Hi, Once upon a time, testing flashrom was simple: Read, erase, write, verify, done.
Over the past few months, we've introduced some very important features to Flashrom. Unfortunately, testing is no longer quite so simple. Partial writes require that we test various patterns (and we do with a newly introduced torture script), and we do that to some extend with the torture test that we recently checked in. Embedded controllers introduce a whole other world of pain. Long story short, a better testing strategy is needed.
To get the ball rolling, I have a work-in-progress patch for the Chromium.org branch of Flashrom right now to introduce a unit testing framework and would appreciate thoughts / comments: http://codereview.chromium.org/5136001 . You can download the unified diff from there (as to avoid duplication here). It's written in shell script (tested on dash and bash) since I felt that's the lowest common denominator and the lowest barrier-to-entry for folks wanting to add/modify the tests. Feel free to post comments in this thread, since the code review will be closed once the code is checked in.
The idea is simple: One master script does generic setup, backs up the firmware image, runs unit tests, and unconditionally restores the firmware image at the end. The user sets a few (hopefully no more than two or three) environment variables and runs the master script, specifying desired unit tests as arguments on the command line. Each unit test should be independent, and should have its own documentation in case it needs special environment variables or something. Due to the variety of tests which may be performed, it's up to the user to decide which tests to run on their hardware.
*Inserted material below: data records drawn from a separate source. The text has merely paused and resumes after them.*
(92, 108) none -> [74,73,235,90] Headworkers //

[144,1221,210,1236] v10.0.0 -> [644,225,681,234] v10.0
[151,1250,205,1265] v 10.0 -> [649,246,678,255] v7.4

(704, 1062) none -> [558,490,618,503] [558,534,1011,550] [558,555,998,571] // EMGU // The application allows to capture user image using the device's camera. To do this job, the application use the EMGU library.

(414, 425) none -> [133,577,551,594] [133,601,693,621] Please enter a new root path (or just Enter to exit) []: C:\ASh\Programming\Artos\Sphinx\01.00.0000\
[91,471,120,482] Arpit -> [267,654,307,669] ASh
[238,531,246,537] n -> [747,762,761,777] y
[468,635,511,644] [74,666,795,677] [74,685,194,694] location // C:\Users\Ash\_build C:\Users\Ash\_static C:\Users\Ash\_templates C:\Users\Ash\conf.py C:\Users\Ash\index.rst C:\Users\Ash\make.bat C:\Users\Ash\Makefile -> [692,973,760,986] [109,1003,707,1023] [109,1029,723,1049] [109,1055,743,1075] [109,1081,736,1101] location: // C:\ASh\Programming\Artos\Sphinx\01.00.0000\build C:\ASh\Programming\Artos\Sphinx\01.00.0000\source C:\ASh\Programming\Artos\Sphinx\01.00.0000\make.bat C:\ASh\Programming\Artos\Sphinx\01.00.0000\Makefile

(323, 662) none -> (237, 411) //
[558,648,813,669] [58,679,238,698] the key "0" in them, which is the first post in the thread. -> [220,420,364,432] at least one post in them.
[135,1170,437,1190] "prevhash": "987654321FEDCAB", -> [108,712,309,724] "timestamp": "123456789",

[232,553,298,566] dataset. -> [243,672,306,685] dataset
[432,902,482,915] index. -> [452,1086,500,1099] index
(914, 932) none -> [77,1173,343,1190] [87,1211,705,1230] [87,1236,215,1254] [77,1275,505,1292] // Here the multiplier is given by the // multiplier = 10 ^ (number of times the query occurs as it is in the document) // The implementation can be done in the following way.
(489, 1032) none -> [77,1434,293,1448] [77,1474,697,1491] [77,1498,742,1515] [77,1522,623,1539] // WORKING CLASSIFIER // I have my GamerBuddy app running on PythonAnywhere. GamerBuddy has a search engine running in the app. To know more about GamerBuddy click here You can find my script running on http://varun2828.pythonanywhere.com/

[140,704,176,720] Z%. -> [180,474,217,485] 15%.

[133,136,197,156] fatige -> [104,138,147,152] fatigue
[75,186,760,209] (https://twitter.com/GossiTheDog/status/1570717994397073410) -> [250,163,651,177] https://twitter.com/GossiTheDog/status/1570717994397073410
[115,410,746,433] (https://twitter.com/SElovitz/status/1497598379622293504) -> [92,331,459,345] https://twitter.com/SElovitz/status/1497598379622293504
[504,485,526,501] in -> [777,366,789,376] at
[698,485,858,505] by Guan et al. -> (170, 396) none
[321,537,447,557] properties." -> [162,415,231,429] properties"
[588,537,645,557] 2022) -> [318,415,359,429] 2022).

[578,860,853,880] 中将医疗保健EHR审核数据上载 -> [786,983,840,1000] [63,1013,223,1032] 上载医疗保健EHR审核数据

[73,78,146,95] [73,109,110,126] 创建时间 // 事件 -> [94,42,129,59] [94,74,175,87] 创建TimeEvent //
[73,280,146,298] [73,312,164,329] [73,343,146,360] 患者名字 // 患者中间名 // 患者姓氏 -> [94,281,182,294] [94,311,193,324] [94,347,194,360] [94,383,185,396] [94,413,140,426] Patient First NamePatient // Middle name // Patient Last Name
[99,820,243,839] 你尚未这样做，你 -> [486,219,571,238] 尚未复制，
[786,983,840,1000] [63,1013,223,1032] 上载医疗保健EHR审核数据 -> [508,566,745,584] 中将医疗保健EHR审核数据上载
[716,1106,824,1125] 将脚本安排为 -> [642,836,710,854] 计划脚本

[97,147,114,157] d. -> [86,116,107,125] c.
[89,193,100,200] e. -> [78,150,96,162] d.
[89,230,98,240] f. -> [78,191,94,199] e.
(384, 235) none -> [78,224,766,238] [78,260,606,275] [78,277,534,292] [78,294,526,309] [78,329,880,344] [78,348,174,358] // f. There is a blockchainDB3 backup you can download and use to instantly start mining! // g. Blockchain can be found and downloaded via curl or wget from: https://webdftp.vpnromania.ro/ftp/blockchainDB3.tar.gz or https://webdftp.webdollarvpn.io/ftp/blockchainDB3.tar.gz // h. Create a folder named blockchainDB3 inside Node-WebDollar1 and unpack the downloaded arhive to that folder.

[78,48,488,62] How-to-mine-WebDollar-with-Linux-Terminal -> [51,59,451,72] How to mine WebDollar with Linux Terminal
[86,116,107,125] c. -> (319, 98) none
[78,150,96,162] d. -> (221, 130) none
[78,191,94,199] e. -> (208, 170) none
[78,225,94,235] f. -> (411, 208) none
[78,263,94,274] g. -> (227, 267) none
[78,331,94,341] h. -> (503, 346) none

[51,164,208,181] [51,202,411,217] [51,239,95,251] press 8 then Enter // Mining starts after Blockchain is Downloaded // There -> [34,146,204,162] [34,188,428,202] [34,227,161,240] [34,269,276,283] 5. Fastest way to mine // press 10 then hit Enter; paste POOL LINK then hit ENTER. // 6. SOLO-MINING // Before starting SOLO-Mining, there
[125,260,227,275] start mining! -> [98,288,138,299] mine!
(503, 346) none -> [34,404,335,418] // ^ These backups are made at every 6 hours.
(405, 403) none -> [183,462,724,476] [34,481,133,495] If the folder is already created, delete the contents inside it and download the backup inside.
If you're curious to try the patch, here is a simple invocation that will test partial writes for an x86 BIOS chip: ./do_tests.sh partial_writes_x86_bios.sh
I've attached some sample console output for a test run that does partial writes for x86 BIOS chip and some write protection commands. In this example, I had to pass in some env variables and specify multiple tests as arguments. The invocation: FLASHROM="../flashrom" FLASHROM_PARAM="-p internal:bus=spi" sh do_tests.sh partial_writes_x86_bios.sh chip_size.sh wp-toggle.sh wp-range.sh
If I were to test some EC stuff, I'd need to add additional parameters since my EC test script requires a special layout file and an secondary EC firmware image: LAYOUT_FILE=/tmp/ec_layout.txt ALT_EC_IMAGE=/tmp/alt_ec_image.bin FLASHROM="../flashrom" FLASHROM_PARAM="-p internal:bus=lpc" ./do_tests.sh partial_writes_ec.sh
Hi David,
On 23.11.2010 01:31, David Hendricks wrote:
Once upon a time, testing flashrom was simple: Read, erase, write, verify, done.
Over the past few months, we've introduced some very important features to Flashrom. Unfortunately, testing is no longer quite so simple. Partial writes require that we test various patterns (and we do with a newly introduced torture script), and we do that to some extend with the torture test that we recently checked in. Embedded controllers introduce a whole other world of pain. Long story short, a better testing strategy is needed.
Indeed. The biggest problem with any tests right now is that you can either write them for the flashrom-chromium tree or for mainline flashrom because the flashrom messages are incompatible/different.
To get the ball rolling, I have a work-in-progress patch for the Chromium.org branch of Flashrom right now to introduce a unit testing framework and would appreciate thoughts / comments: http://codereview.chromium.org/5136001 . You can download the unified diff from there (as to avoid duplication here). It's written in shell script (tested on dash and bash) since I felt that's the lowest common denominator and the lowest barrier-to-entry for folks wanting to add/modify the tests. Feel free to post comments in this thread, since the code review will be closed once the code is checked in.
"Code review will be closed" means the comments will be unaccessible after checkin?
The idea is simple: One master script does generic setup, backs up the firmware image, runs unit tests, and unconditionally restores the firmware image at the end.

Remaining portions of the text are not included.